Humanists such as Julian Huxley have seen an apparent progress in cosmic evolution towards increasing consciousness and control. That is to say, we are part of a development from the unconscious simplicity of the Big Bang to the conscious, diverse and complex carbon-based life-forms of the planet earth. Our unknown future carries the possibility of understanding and controlling the cosmos itself.
Attempts to provide biological explanations of consciousness are far from convincing, and are certainly not established by scientific study. The ultimate personal expressions of consciousness are through the arts. The author Henry Rider Haggard, for example, through his fertile imagination, kept returning to the possibility that the material universe does express a spiritual reality. The purpose of cosmic evolution may be the emergence of some form of conscious relationship between that spiritual reality and entities in the material cosmos.
Science is not irreligious. It does not entail that there is no spiritual reality, no God, and no purpose in the cosmos. Many of the greatest scientists were strongly motivated by their religious beliefs. The sort of highly ordered and emergent universe that science discloses is compatible with, and almost overwhelmingly suggests, the existence of a creator of enormous wisdom and power. Religious myths depict the way in which that reality makes itself known in the material universe. Religious rituals establish appropriate responses to that reality. Religious symbols express its fundamental character.
  • Some religious thinkers take the view that modern science can help to clear away some elements of literalism, ignorance and myopia which still disfigure religion by providing a new and better understanding of the material universe.

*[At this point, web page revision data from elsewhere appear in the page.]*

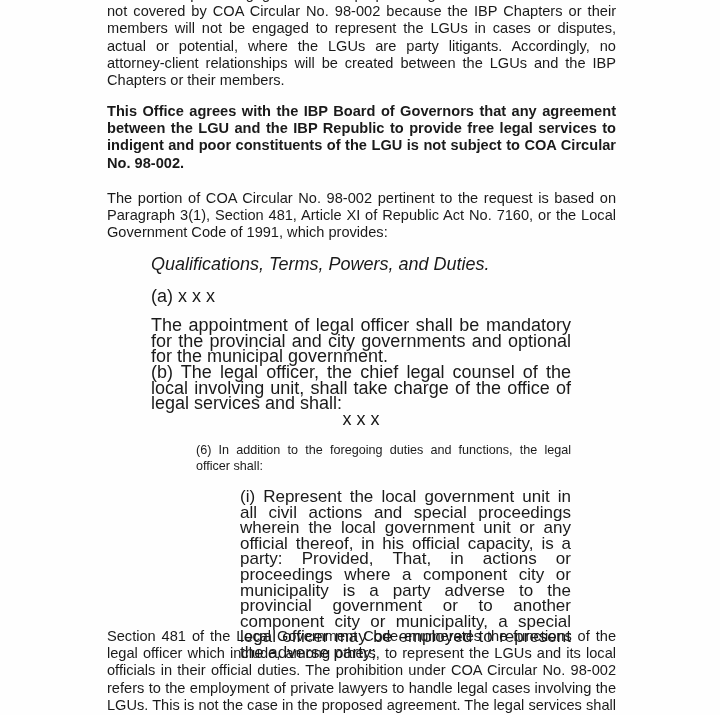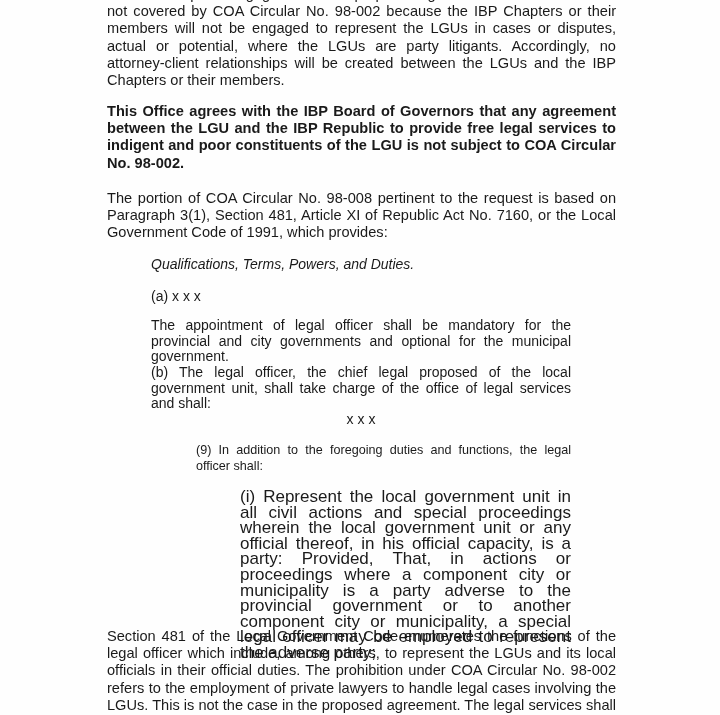--- a/index.html
+++ b/index.html
@@ -39,21 +39,21 @@
   }
   .bold {
     font-weight: bold;
   }
   .u {
   }
   .quote {
     position: absolute;
     left: 151px;
     width: 420px;
-    font-size: 14px;
+    font-size: 18px;
     line-height: 15.6px;
   }
   .quote3 {
     position: absolute;
     left: 196px;
     width: 375px;
     font-size: 12.6px;
     line-height: 15.6px;
   }
   .quote4 {
@@ -74,45 +74,45 @@
   <div class="col main" style="top:-14px;">
     <p style="text-align:justify; white-space:nowrap; overflow:hidden;">The IBP Chapters' engagement in the proposed agreement is therefore</p>
     <p>not covered by COA Circular No. 98-002 because the IBP Chapters or their members will not be engaged to represent the LGUs in cases or disputes, actual or potential, where the LGUs are party litigants. Accordingly, no attorney-client relationships will be created between the LGUs and the IBP Chapters or their members.</p>
   </div>
 
   <div class="col main bold" style="top:103px;">
     <p><span>This Office agrees with the IBP Board of Governors that any agreement between the LGU and the IBP Republic to provide free legal services to indigent and poor constituents of the LGU is </span><span class="u">not</span><span> subject to COA Circular No. 98-002.</span></p>
   </div>
 
   <div class="col main" style="top:190px;">
-    <p>The portion of COA Circular No. 98-008 pertinent to the request is based on Paragraph 3(1), Section 481, Article XI of Republic Act No. 7160, or the Local Government Code of 1991, which provides:</p>
+    <p>The portion of COA Circular No. 98-002 pertinent to the request is based on Paragraph 3(1), Section 481, Article XI of Republic Act No. 7160, or the Local Government Code of 1991, which provides:</p>
   </div>
 
   <div class="quote" style="top:257px;">
     <p class="italic">Qualifications, Terms, Powers, and Duties.</p>
   </div>
 
   <div class="quote" style="top:289px;">
     <p>(a) x x x</p>
   </div>
 
   <div class="quote" style="top:318px;">
     <p>The appointment of legal officer shall be mandatory for the provincial and city governments and optional for the municipal government.</p>
   </div>
 
   <div class="quote" style="top:365px;">
-    <p>(b) The legal officer, the chief legal proposed of the local government unit, shall take charge of the office of legal services and shall:</p>
+    <p>(b) The legal officer, the chief legal counsel of the local involving unit, shall take charge of the office of legal services and shall:</p>
   </div>
 
   <div class="quote center" style="top:412px;">
     <p class="center" style="">x x x</p>
   </div>
 
   <div class="quote3" style="top:443px;">
-    <p>(9) In addition to the foregoing duties and functions, the legal officer shall:</p>
+    <p>(6) In addition to the foregoing duties and functions, the legal officer shall:</p>
   </div>
 
   <div class="quote4" style="top:489px;">
     <p>(i) Represent the local government unit in all civil actions and special proceedings wherein the local government unit or any official thereof, in his official capacity, is a party: Provided, That, in actions or proceedings where a component city or municipality is a party adverse to the provincial government or to another component city or municipality, a special legal officer may be employed to represent the adverse party;</p>
   </div>
 
   <div class="col main" style="top:628px;">
     <p>Section 481 of the Local Government Code enumerates the functions of the legal officer which include, among others, to represent the LGUs and its local officials in their official duties. The prohibition under COA Circular No. 98-002 refers to the employment of private lawyers to handle legal cases involving the LGUs. This is not the case in the proposed agreement. The legal services shall be rendered only to the indigent and poor constituents of the LGU and not to the LGU</p>
   </div>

Spiritual notions extend the this scientific world view through ideas which define a realm of spirit, from which the material cosmos emerges, and to which it will return. Religion has an irreplaceable role to play in relating human life to that wider spiritual context. Our age offers the possibility of relating the scientific and religious perspectives in a mutually enriching way.

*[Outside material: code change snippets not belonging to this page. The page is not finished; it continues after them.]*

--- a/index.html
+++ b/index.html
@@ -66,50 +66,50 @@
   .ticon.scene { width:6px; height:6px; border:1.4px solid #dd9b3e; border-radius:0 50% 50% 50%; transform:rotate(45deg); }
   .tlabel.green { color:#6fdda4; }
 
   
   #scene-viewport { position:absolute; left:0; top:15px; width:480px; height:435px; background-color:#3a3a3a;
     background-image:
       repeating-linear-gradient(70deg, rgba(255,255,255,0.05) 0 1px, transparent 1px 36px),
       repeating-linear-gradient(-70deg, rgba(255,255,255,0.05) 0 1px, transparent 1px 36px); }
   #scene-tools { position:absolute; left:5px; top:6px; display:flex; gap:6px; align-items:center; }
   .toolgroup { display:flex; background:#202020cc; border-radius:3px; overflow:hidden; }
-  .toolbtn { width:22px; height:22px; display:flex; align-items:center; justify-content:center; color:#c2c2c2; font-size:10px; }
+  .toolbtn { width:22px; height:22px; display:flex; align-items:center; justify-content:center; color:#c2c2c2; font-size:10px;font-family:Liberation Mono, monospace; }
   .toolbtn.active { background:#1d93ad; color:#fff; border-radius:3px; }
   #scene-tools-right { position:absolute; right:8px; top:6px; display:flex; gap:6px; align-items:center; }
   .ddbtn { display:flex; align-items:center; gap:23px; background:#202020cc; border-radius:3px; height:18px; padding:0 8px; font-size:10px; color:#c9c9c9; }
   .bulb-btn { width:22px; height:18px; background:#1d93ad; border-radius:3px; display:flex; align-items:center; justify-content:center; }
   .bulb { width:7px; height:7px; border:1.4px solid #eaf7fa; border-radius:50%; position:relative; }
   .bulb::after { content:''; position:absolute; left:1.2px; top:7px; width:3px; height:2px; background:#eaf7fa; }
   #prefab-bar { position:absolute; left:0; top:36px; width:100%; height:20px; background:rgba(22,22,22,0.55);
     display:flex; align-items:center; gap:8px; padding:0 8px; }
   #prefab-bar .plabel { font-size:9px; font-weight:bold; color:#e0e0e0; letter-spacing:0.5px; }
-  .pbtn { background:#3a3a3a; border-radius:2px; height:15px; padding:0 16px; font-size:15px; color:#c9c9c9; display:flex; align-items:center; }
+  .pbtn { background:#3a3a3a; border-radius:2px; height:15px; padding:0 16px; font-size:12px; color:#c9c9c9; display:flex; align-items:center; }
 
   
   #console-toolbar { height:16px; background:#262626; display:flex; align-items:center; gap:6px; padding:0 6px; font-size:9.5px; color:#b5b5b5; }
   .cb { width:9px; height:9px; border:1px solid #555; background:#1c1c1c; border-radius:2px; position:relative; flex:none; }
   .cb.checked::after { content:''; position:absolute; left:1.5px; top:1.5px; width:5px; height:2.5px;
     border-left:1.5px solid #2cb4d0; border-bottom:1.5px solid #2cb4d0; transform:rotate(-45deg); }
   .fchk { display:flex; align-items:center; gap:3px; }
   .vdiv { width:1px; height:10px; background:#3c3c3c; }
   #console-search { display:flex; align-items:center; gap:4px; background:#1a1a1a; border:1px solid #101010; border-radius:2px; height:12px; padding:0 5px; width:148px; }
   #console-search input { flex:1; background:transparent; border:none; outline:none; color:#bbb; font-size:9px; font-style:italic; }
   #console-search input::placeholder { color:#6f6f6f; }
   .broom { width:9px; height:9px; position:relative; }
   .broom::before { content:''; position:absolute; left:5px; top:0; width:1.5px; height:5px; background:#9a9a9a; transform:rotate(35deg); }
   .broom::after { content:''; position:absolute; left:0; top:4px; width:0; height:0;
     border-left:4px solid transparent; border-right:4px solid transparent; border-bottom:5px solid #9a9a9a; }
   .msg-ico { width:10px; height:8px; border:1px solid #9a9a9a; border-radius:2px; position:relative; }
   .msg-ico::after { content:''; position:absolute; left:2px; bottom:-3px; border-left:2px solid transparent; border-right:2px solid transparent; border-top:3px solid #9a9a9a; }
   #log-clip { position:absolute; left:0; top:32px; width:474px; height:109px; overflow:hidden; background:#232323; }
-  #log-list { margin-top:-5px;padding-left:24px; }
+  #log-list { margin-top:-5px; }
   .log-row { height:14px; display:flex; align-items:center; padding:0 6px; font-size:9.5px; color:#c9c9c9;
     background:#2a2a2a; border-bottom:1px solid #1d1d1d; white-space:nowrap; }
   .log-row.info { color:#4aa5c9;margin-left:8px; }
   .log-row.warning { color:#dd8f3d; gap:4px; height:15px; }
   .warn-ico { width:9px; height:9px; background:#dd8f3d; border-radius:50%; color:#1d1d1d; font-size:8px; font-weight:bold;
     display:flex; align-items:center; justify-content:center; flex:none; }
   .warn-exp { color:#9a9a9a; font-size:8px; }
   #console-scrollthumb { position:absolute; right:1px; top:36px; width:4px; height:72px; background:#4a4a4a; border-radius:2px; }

Taking Christianity as an example, from the beginning it attempted to present a cosmic vision of a spiritually ordered universe, whose purpose would be somehow completed by a future full knowledge and love of the creator.
The myths of Christianity show:-
  • how God ordered the universe and produced a conscious moral agency;
  • how God expressed the essence of divine nature as self-giving in the life of a particular human, Jesus;
  • how God disclosed the ultimate goal of the universe in the resurrection of Jesus.
The cosmic vision of the first Christians was that the spirit who was the creator of the cosmos had acted in human history to initiate the liberation of human lives from pride and egoism, and their union with the divine essence of self giving. In other words, we are part of the whole cosmic process from the Big Bang, and have emerged as conscious agents which can consciously unite the material to God, its spiritual source and goal.
  • The cosmos and all life in it, will eventually cease to exist. But the Christian view has always been that the fulfillment of God's purpose lies beyond this space-time, even though it must be approached through it. God's goal for the cosmos is that everyone who has ever lived will have the opportunity to share in a trans-historical knowledge and love of God in a 'new creation'. From a Christian viewpoint, this Cosmos is the place where souls emerge in the material and temporal realm. But they were always intended to find their fulfillment in the eternal realm, which is the spiritual reality of God.